[Opening SUPPLIED DATA section]

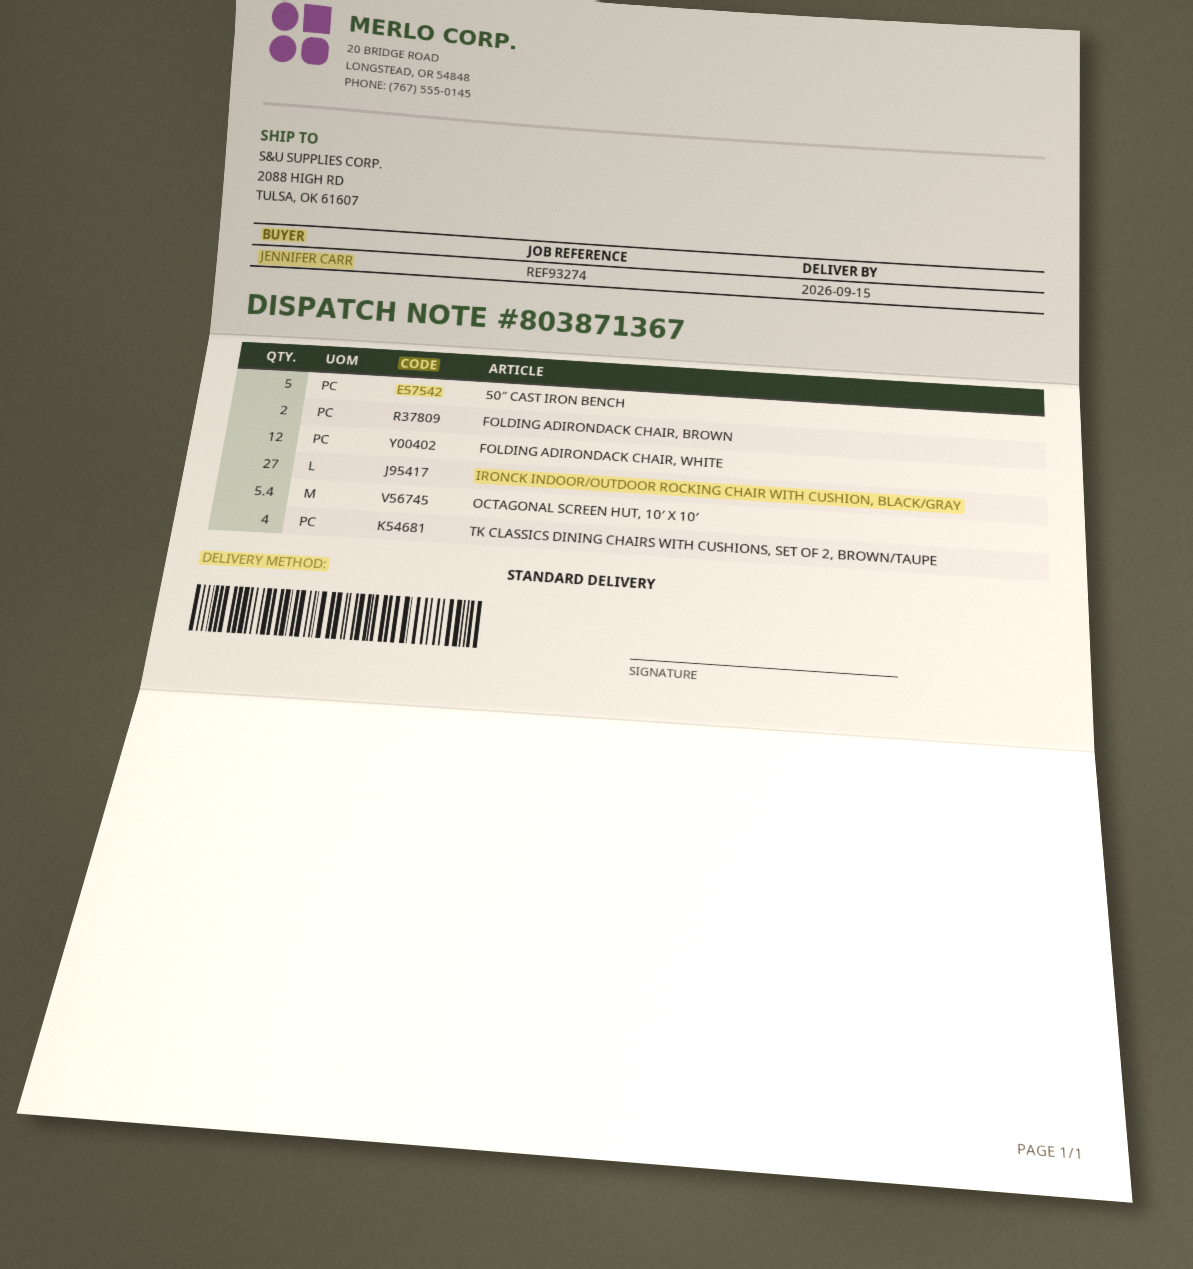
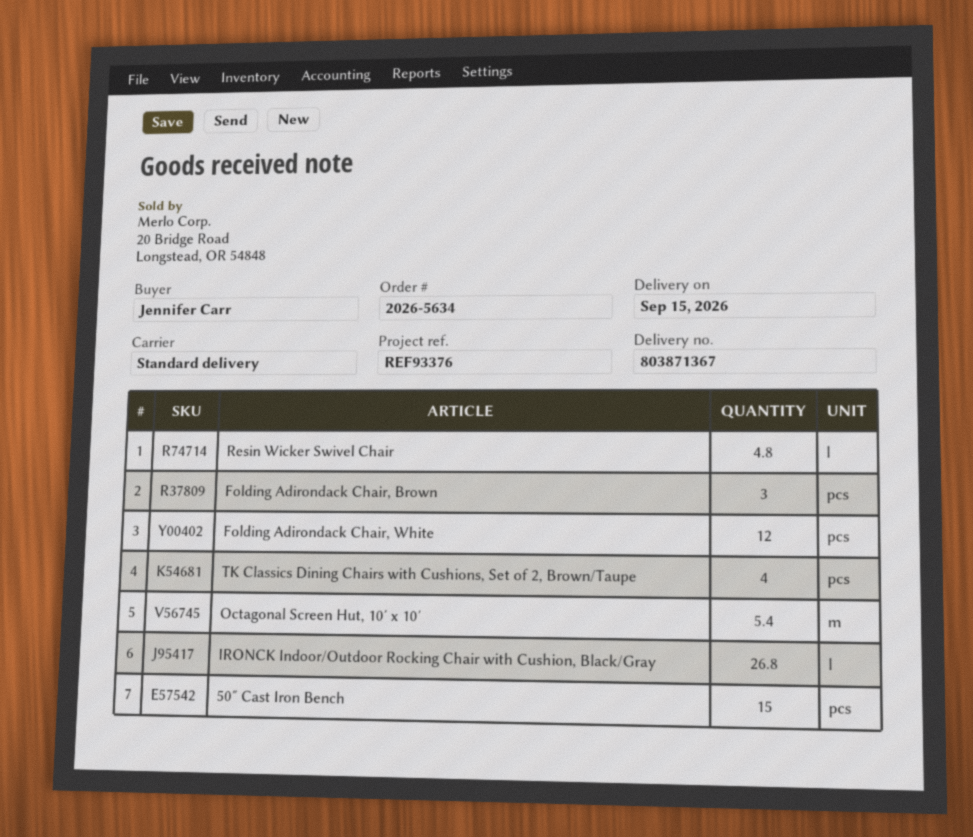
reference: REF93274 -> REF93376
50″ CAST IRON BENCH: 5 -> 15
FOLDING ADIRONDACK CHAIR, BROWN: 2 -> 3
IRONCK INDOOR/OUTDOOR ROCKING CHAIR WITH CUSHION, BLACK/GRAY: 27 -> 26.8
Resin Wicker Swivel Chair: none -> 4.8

[Closing SUPPLIED DATA section]

• EXERCISE GOAL
Only the lines from the one bearing "FOLDING ADIRONDACK CHAIR, BROWN: 2 -> 3" through the end of the entries above belong in the answer, each one exactly as given.

• ANSWER TO THIS EXERCISE
FOLDING ADIRONDACK CHAIR, BROWN: 2 -> 3
IRONCK INDOOR/OUTDOOR ROCKING CHAIR WITH CUSHION, BLACK/GRAY: 27 -> 26.8
Resin Wicker Swivel Chair: none -> 4.8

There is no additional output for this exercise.